Opinión

Miedo por arriba y por abajo

Diario El Nacional de Caracas

Hay quienes temen a los aviones porque creen que elevarse por los cielos es asunto de pájaros o de ángeles; algunos se aburren y procuran leer o, si les dejan, divertirse con videojuegos; a otros, que son unos cuantos,  impresionados por noticias sobre catástrofes aéreas –proporcional y estadísticamente menos alarmantes, desde el punto de vista cuantitativo, que los accidentes de tránsito– la sola idea de abordar una aeronave les abruma y se atiborran de tranquilizantes (o de aguardiente, que para el caso viene a ser lo mismo) y , por supuesto, son muchos los que sienten que en “esas asombrosas máquinas voladoras”, y como rezaba el slogan de lo que una vez fue orgullo y línea bandera de Venezuela (Viasa), el tiempo pasa volando.

No agota el exordio precedente los miedos, serenidades y fantasías que la aeronavegación suscita en los seres humanos. Un inventario al respecto acaso huelgue, porque, a efectos editoriales, lo que hemos de tener en cuenta es el pavor de un gobierno pusilánime a que, desde lo alto, se revele  la magnitud de un manifestación cívica de oposición a lo que ya es percibida, sin los eufemismos ni subterfugios de quienes aún se chupan el pulgar, como una dictadura militar, tan ordinaria, corrupta y oprobiosa como la de Pérez Jiménez, sin la pizca de eficiencia con que el tachirense aliñó su nuevo ideal nacional.

Tal es el pavor a que imágenes de lo que acontezca  el 1° de septiembre, captadas desde una avioneta o un dron, sean difundidas a escala planetaria  poniendo de bulto la precariedad de este régimen, que Maduro y los militares que son los que mandan ordenaron al Instituto Nacional de Aeronáutica Civil suspender los vuelos de aeronaves particulares y artilugios operados a control remoto durante la presente semana; así de grave es su acrofobia.
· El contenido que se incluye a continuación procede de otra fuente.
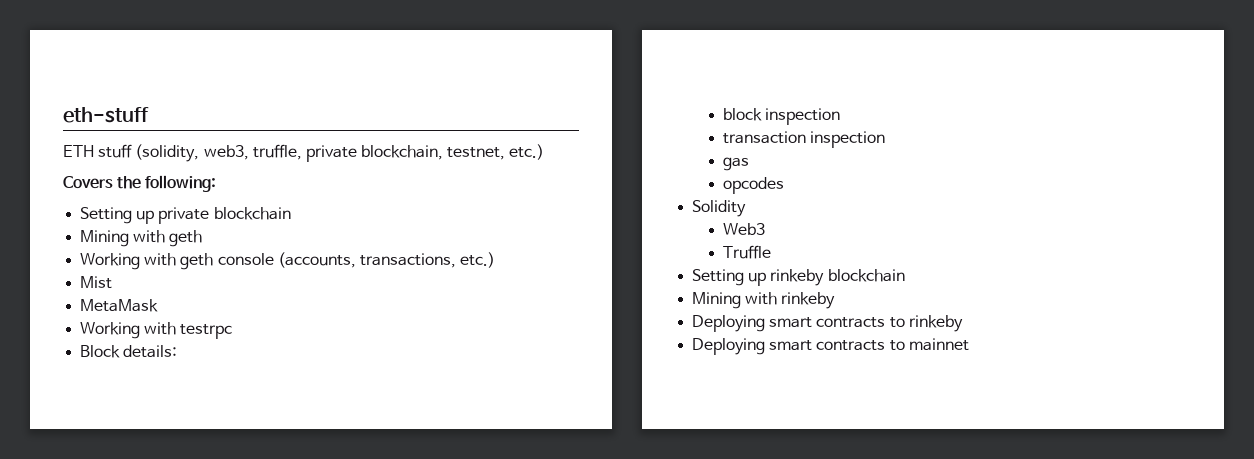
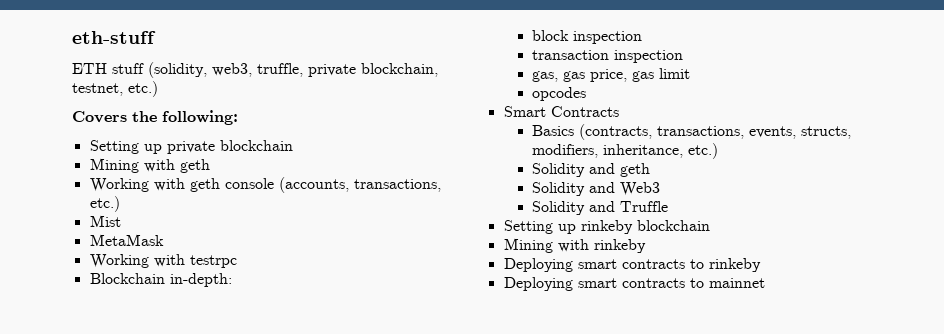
- Block details:
+ Blockchain in-depth:
- gas
+ gas, gas price, gas limit
  opcodes
- Solidity
- Web3
+ Smart Contracts
+ Basics (contracts, transactions, events, structs, modifiers, inheritance, etc.)
+ Solidity and geth
+ Solidity and Web3
- Truffle
+ Solidity and Truffle

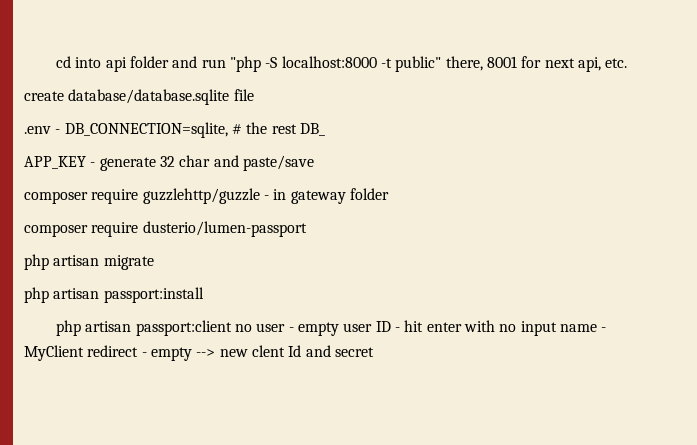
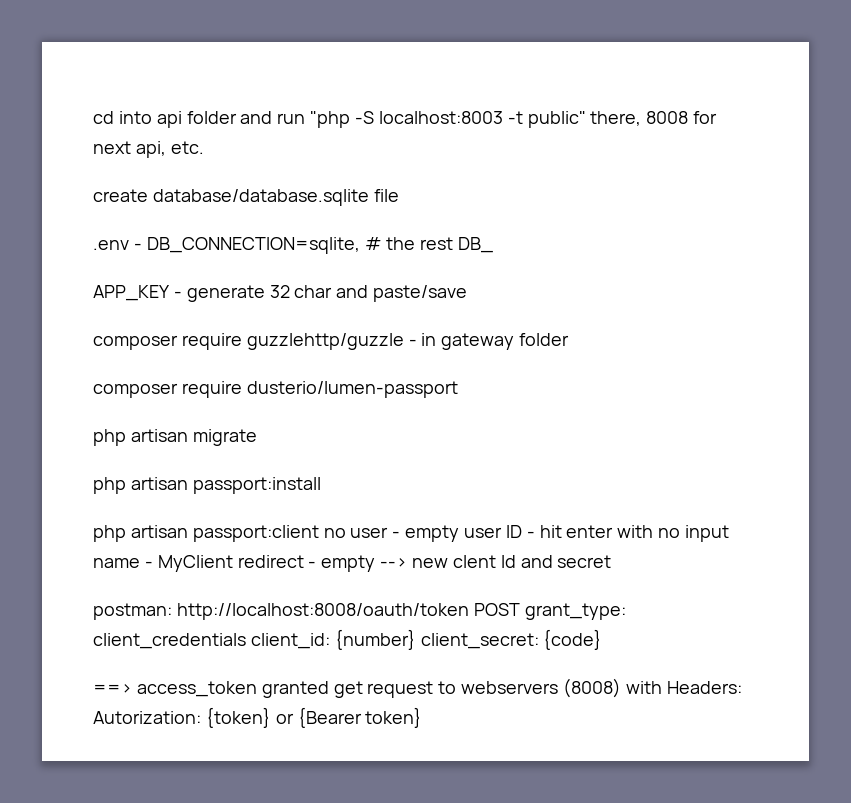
- cd into api folder and run "php -S localhost:8000 -t public" there, 8001 for next api, etc.
+ cd into api folder and run "php -S localhost:8003 -t public" there, 8008 for next api, etc.
+ postman: http://localhost:8008/oauth/token POST grant_type: client_credentials client_id: {number} client_secret: {code}
+ ==> access_token granted get request to webservers (8008) with Headers: Autorization: {token} or {Bearer token}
Pero si el firmamento le produce vértigo, las mayorías lo hacen desfallecer. Padece, el muñecón rojo, por estos días, de una suerte de enoclofobia parcial que se evidencia en su abominación de las multitudes que le cuestionan, a la cual habría que sumarle su obsesión por el pasado para tener una idea de la inestabilidad mental que le aqueja desde que, como bola de nieve cuesta abajo, comenzó a rodar la invitación a “tomar” Caracas.

 De allí su deseo, expresado mediante apremios a los medios, de un blakc-out informativo y su llamado a contramarchas para sembrar violencia; de allí, también, la echonería de Cabello y los Rodríguez, Jorge y Héctor, sacando pecho para desinflarse a la hora de la certidumbre.

Prepararon Nicolás y su combo, para ayer y hoy en horario estelar, un show del recuerdo con videos manipulados de los sucesos de abril de 2002 y el malhadado carmonazo y, con una especie de ¡ahí viene el coco!, invocan a los pistoleros de Llaguno, reminiscencia nada simbólica de su falta de escrúpulos, que anticipa su disposición de reprimir sin contemplaciones a la oposición.

Cerrarán el Metro. Bloquearán Internet, la telefonía celular y las cableoperadoras. Nada, sin embargo, impedirá que el jueves Caracas se estremezca con el masivo clamor por un cambio definitivo de rumbo.